The primary culture of rat epididymal epithelial cells has been
described previously (12, 42). Briefly, immature male Sprague-Dawley rats weighing 150-175 g were killed by cervical dislocation and the lower abdomen was opened. Proximal region (caput
and corpus) and distal region (cauda) of epididymis were dissected out.
The tissues were finely chopped with scissors and then digested with
0.25% (wt/vol) trypsin, followed by 0.1% (wt/vol) collagenase I. The
cells were suspended in Eagle's minimum essential medium supplemented
with nonessential amino acids (0.1 mM), glutamine (4 mM),
5-dihydrotestosterone (1 nM), sodium pyruvate (1 mM), 10% fetal
bovine serum, penicillin (100 IU/ml), and streptomycin (100 µg/ml)
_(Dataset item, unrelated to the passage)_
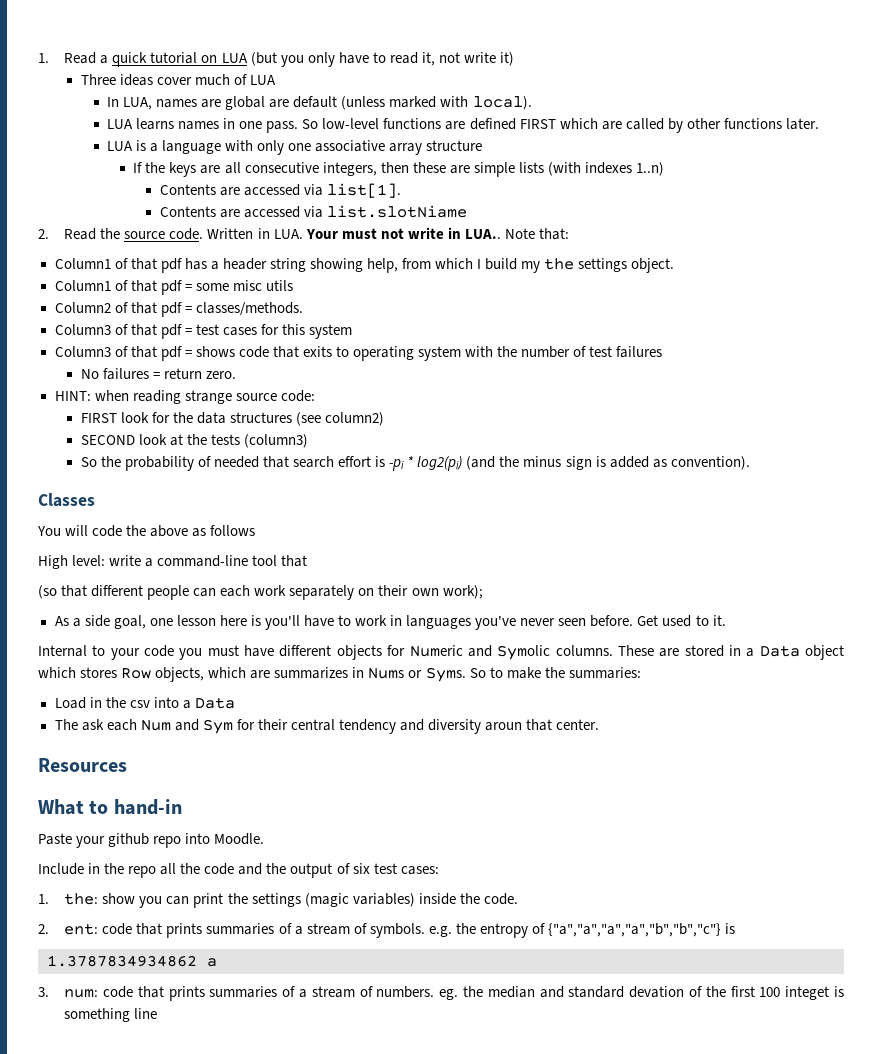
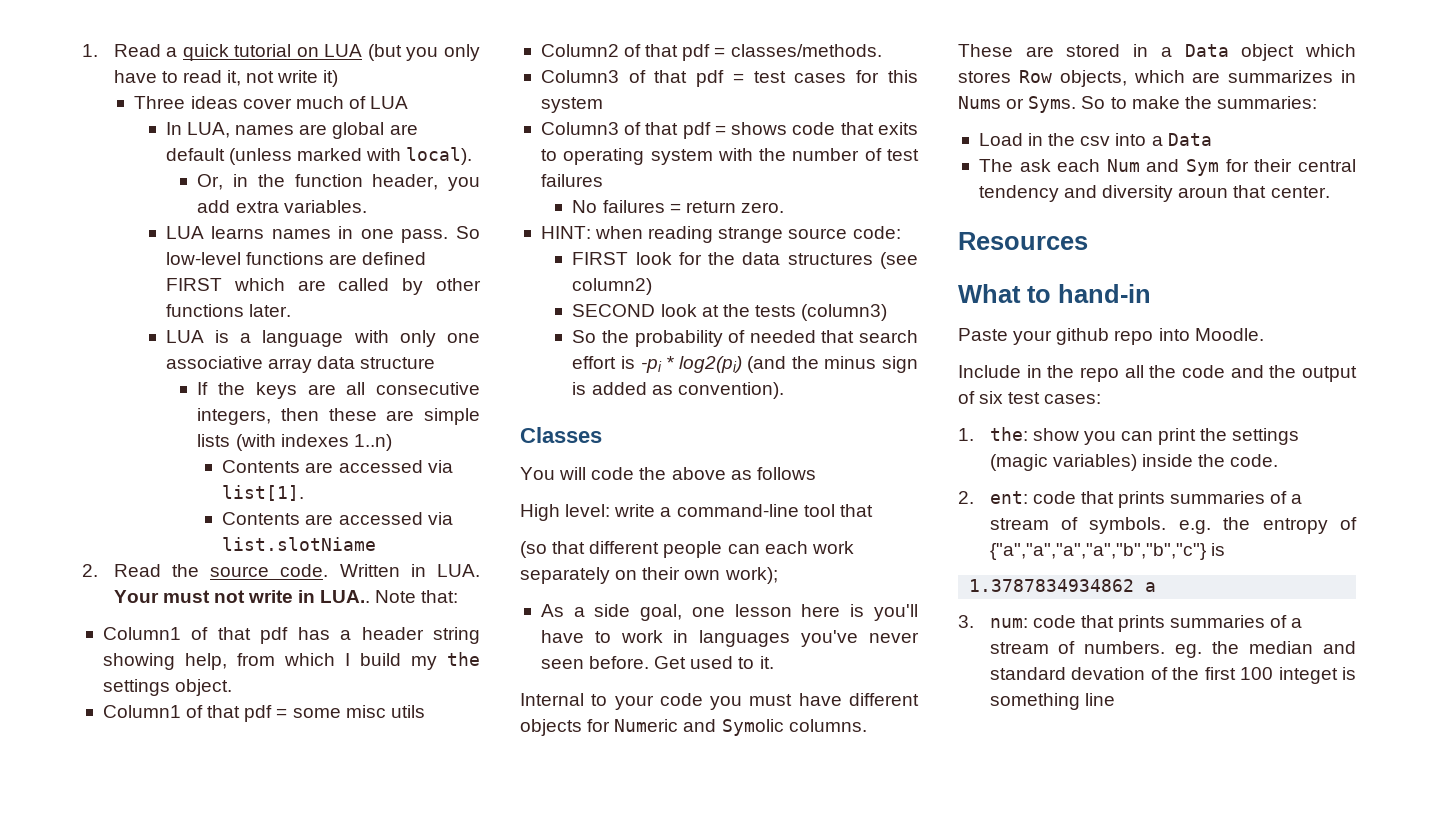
(532, 103) none -> [197,174,480,191] [197,200,367,213] // Or, in the function header, you add extra variables.
(423, 149) none -> [317,356,356,369] data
and were incubated for 5-6 h at 32°C in 5% CO2.
During this period, fibroblasts and smooth muscle cells were removed as
these cells attached to the bottom of the cultured flask while the
epididymal epithelial cells remained suspended. The resulting epithelial cells in suspension were seeded into 24-well culture plates.
These epithelial cells became attached onto the plate after 12 h.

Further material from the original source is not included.